L'homme qui voulait naviguer

La gravure. (chapitre 2)

A présent il revoyait, mais comme s’il en était spectateur, des scènes de son enfance et d’abord celle-là même qui était la source de tout ce qui l’avait conduit là où il était.

Il se tenait, petit garçon en culottes courtes au fond de ce couloir obscur et silencieux de la demeure familiale à examiner pour la Nième fois cette extraordinaire gravure qui le faisait tant rêver. Était-ce un signe prémonitoire qu’elle représente un naufrage ?

Au premier plan, deux navires empalés sur les brisants se disloquaient sous l’assaut furieux des vagues. C’était tellement suggestif qu’il lui semblait entendre le hurlement du vent, le craquement sinistre des coques de bois et des mâts qui se brisent, le claquement des voiles réduites en lambeaux, les cris des marins en détresse. Ceux qui étaient tombés à la mer tournaient vers le ciel des regards suppliants et de leurs mains tendues semblaient implorer la miséricorde divine. C’était très théâtral mais cependant poignant.
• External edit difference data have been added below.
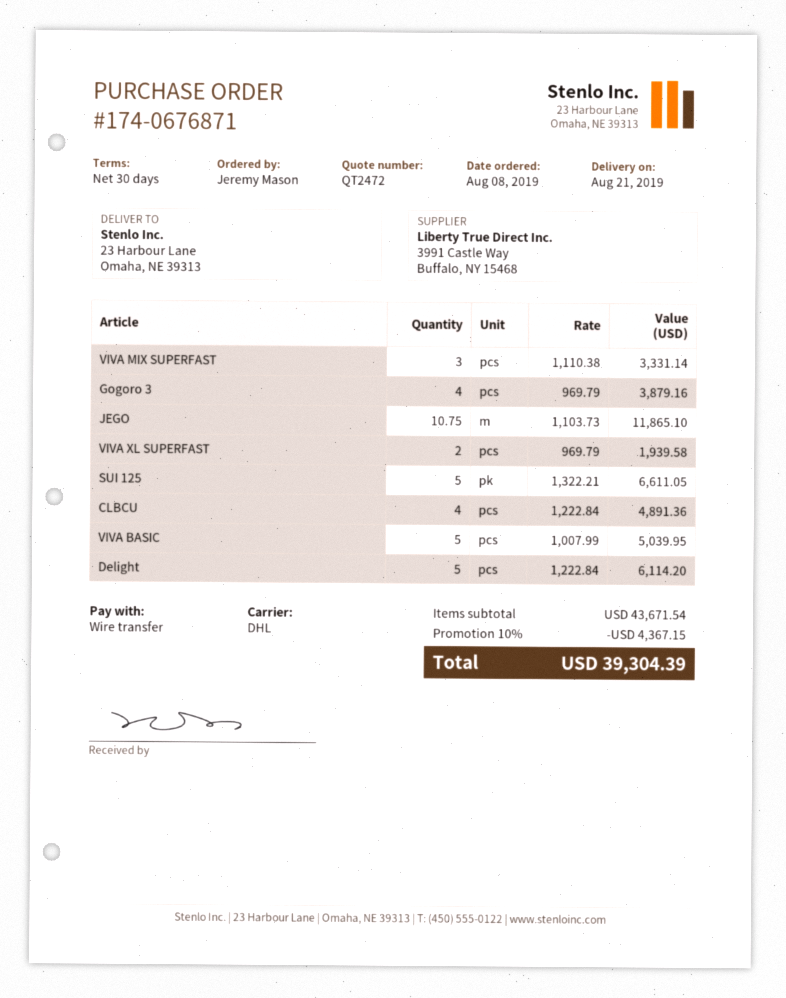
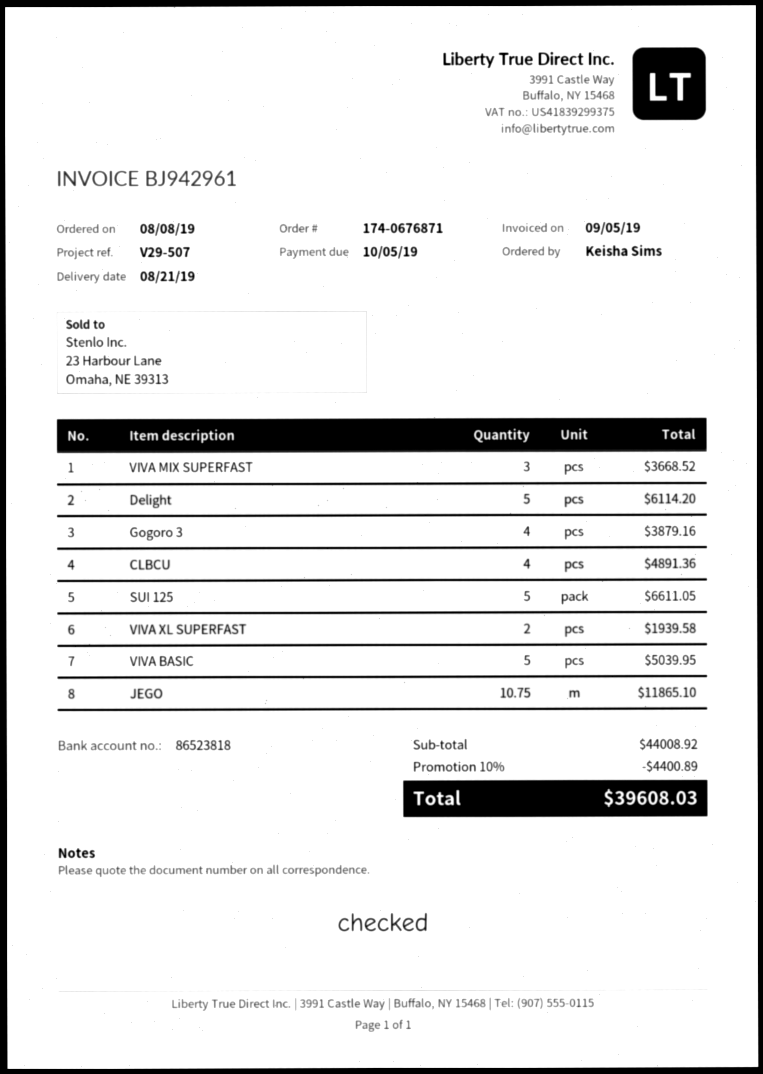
ordered by: Jeremy Mason -> Keisha Sims
VIVA MIX SUPERFAST: 3 for 3331.14 -> 3 for 3668.52
subtotal: 43671.54 -> 44008.92
discount: 10% = 4367.15 -> 10% = 4400.89
total: 39304.39 -> 39608.03

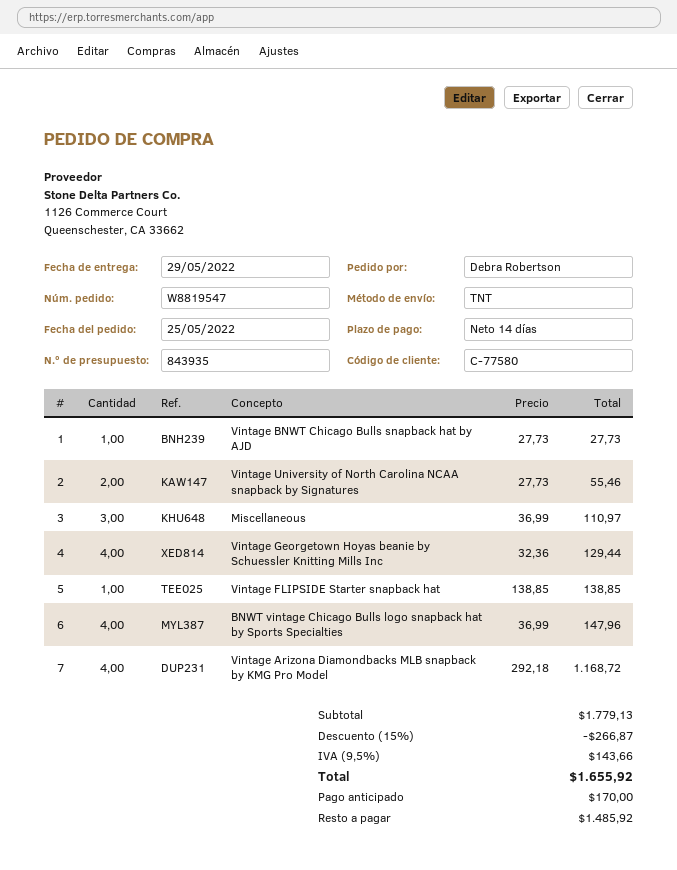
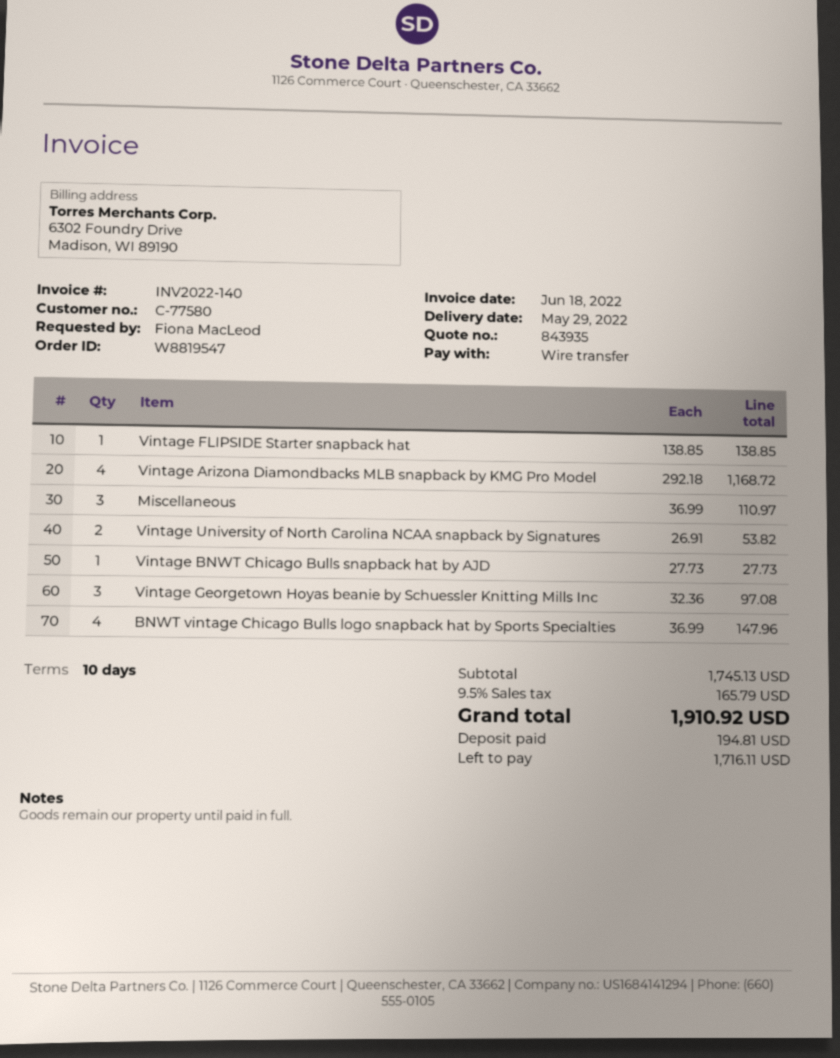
payment terms: 14 days -> 10 days
ordered by: Debra Robertson -> Fiona MacLeod
Vintage University of North Carolina NCAA snapback by Signatures: 2 x 27.73 = 55.46 -> 2 x 26.91 = 53.82
Vintage Georgetown Hoyas beanie by Schuessler Knitting Mills Inc: 4 x 32.36 = 129.44 -> 3 x 32.36 = 97.08
subtotal: 1779.13 -> 1745.13
discount: 15% = 266.87 -> none
tax: 9.5% = 143.66 -> 9.5% = 165.79
total: 1655.92 -> 1910.92
deposit: 170.00 -> 194.81
balance: 1485.92 -> 1716.11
Plus loin, sur le rivage, des guerriers armés de lances, vêtus de pagnes et coiffés de plumes couraient vers le lieu de la catastrophe. Pourquoi se dépêchaient-ils tant, qu’allaient-ils faire, attaquer les naufragés, leur porter secours? Willy restait là de longs moments à imaginer la suite de l’histoire et aussi à se demander comment cette scène si effrayante pouvait avoir pour décor un lieu si extraordinairement calme et paisible: une île montagneuse et boisée  dont les  sommets se perdaient  dans les nuages et sur laquelle la vie se déroulait comme si de rien n’était. A quelques mètres seulement de la mer en furie, près de leurs cases aux toits pointus, des femmes aux seins nus et ronds comme des fruits vaquaient tranquillement à leurs occupations domestiques. A l'orée du village des enfants jouaient avec un petit cochon tout noir. Plus surprenant encore: malgré la tempête, le vent paraissait ne pas souffler sur la terre ferme: les hauts palmiers qui ressemblaient à des plumeaux géants émergeaient droits comme  des  chandelles  d’une  végétation  paradisiaque,  luxuriante et fleurie.